* **What is required**: Reproduce verbatim the lines of the material below, starting at the line with "Perlu Anda Ketahui" and ending at the line with "2026 Worlds Results", both inclusive; skip the rest.

* **Task inputs**:
________
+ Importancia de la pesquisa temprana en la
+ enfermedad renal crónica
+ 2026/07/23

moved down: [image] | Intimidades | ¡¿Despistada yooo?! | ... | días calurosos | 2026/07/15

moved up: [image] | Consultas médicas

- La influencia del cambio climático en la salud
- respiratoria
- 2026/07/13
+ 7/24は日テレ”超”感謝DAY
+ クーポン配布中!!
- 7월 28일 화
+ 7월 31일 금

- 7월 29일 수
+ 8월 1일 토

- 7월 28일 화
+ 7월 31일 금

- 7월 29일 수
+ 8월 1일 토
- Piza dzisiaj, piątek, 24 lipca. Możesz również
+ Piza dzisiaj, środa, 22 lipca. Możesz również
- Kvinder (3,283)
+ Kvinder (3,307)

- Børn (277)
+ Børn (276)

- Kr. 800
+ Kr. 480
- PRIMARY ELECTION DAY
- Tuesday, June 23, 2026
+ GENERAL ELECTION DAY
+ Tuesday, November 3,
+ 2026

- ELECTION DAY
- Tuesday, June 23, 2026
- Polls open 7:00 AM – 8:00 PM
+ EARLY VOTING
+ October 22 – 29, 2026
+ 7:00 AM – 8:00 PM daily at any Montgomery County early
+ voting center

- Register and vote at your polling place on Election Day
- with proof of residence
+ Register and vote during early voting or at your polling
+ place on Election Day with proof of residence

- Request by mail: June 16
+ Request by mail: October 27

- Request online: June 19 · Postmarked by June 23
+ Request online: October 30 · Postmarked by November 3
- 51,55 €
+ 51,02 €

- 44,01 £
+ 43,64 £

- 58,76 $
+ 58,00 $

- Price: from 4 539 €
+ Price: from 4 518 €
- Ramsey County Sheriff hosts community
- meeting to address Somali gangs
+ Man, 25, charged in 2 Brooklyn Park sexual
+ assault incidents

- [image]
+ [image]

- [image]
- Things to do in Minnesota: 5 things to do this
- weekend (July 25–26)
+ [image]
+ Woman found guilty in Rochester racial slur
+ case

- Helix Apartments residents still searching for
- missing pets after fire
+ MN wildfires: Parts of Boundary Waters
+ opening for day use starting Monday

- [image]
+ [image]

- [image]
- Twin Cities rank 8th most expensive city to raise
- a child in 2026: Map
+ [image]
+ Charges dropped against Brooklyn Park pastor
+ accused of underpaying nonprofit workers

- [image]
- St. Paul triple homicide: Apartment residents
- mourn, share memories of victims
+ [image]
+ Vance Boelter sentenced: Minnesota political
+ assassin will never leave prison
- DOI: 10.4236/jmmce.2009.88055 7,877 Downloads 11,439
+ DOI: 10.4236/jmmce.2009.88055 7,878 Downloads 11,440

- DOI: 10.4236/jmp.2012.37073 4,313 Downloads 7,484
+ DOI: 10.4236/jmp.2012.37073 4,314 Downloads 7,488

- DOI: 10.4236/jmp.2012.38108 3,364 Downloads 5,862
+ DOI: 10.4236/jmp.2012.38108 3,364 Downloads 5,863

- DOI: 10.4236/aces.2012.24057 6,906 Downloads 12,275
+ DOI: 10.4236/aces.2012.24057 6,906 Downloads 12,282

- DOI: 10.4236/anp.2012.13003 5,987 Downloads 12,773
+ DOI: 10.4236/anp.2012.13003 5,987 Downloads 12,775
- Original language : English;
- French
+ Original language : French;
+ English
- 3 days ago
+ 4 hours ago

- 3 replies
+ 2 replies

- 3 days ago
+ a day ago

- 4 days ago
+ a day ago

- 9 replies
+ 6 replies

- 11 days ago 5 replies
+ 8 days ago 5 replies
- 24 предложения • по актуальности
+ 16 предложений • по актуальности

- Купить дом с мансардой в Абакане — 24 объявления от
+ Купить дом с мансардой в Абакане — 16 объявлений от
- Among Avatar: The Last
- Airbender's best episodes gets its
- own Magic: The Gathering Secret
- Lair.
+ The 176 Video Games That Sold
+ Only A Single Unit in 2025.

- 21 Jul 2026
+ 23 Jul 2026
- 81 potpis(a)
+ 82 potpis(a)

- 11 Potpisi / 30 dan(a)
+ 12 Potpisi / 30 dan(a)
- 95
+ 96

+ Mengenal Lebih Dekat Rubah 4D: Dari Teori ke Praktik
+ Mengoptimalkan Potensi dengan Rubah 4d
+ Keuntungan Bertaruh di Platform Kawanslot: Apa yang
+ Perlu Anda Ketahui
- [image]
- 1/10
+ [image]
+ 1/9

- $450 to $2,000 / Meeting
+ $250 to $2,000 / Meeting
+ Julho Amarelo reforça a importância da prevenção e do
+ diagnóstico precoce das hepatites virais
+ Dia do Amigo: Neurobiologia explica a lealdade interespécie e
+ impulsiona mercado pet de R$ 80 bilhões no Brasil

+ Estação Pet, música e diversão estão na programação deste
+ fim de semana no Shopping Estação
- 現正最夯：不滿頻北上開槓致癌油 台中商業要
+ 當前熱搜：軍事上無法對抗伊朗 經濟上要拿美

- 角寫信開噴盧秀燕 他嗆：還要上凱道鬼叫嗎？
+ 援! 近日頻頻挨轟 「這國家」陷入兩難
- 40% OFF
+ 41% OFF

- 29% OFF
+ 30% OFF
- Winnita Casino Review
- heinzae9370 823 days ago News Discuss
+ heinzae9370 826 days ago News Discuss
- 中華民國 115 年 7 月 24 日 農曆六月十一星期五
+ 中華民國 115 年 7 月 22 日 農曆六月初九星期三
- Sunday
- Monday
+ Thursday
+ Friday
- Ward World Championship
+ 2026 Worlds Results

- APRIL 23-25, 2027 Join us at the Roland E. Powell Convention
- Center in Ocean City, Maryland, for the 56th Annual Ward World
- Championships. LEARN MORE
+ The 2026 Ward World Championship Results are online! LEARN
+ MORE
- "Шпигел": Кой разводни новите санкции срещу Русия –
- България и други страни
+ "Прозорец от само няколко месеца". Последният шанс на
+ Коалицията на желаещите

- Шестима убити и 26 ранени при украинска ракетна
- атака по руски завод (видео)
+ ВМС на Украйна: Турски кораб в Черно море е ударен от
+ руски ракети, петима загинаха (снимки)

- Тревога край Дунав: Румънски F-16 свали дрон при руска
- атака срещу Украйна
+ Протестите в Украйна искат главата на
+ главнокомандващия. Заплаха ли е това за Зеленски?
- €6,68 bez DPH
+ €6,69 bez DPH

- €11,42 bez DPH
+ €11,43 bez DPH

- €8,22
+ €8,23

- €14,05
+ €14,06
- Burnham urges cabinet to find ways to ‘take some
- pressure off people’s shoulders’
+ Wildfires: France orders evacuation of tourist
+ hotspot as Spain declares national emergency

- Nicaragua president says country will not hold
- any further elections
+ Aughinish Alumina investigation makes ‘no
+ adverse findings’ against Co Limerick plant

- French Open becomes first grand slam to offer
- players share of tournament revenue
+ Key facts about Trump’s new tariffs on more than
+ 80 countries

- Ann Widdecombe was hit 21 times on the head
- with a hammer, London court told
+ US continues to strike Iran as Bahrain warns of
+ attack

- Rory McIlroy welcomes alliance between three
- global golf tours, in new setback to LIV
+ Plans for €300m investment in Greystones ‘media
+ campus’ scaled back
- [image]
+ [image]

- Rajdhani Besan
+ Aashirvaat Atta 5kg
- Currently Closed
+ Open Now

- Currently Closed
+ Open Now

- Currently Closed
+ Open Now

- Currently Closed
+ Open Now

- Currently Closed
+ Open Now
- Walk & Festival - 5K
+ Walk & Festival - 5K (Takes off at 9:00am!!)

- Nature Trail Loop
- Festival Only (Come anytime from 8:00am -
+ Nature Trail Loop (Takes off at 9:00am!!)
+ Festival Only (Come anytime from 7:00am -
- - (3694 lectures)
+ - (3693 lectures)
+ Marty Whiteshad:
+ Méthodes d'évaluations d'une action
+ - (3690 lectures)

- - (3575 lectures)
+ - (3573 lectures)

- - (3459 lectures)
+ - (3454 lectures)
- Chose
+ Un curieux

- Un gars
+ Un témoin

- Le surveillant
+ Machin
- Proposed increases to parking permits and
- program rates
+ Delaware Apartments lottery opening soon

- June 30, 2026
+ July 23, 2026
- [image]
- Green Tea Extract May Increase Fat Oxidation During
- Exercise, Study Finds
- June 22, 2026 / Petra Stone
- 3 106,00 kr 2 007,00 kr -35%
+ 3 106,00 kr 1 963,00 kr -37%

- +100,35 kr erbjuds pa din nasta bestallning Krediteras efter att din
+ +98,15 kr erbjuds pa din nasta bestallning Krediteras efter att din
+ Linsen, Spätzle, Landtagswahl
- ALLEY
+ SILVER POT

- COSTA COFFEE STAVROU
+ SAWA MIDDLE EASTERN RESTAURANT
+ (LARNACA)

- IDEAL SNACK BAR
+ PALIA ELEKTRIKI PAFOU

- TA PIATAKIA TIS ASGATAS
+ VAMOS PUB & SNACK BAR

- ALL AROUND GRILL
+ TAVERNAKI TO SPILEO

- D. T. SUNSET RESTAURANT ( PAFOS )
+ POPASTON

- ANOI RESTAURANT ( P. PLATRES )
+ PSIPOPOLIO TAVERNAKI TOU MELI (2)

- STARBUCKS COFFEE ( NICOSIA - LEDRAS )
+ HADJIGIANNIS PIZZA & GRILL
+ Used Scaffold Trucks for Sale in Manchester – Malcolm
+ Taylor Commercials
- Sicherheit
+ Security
________
* **Solution for this problem**:
+ Perlu Anda Ketahui
- [image]
- 1/10
+ [image]
+ 1/9

- $450 to $2,000 / Meeting
+ $250 to $2,000 / Meeting
+ Julho Amarelo reforça a importância da prevenção e do
+ diagnóstico precoce das hepatites virais
+ Dia do Amigo: Neurobiologia explica a lealdade interespécie e
+ impulsiona mercado pet de R$ 80 bilhões no Brasil

+ Estação Pet, música e diversão estão na programação deste
+ fim de semana no Shopping Estação
- 現正最夯：不滿頻北上開槓致癌油 台中商業要
+ 當前熱搜：軍事上無法對抗伊朗 經濟上要拿美

- 角寫信開噴盧秀燕 他嗆：還要上凱道鬼叫嗎？
+ 援! 近日頻頻挨轟 「這國家」陷入兩難
- 40% OFF
+ 41% OFF

- 29% OFF
+ 30% OFF
- Winnita Casino Review
- heinzae9370 823 days ago News Discuss
+ heinzae9370 826 days ago News Discuss
- 中華民國 115 年 7 月 24 日 農曆六月十一星期五
+ 中華民國 115 年 7 月 22 日 農曆六月初九星期三
- Sunday
- Monday
+ Thursday
+ Friday
- Ward World Championship
+ 2026 Worlds Results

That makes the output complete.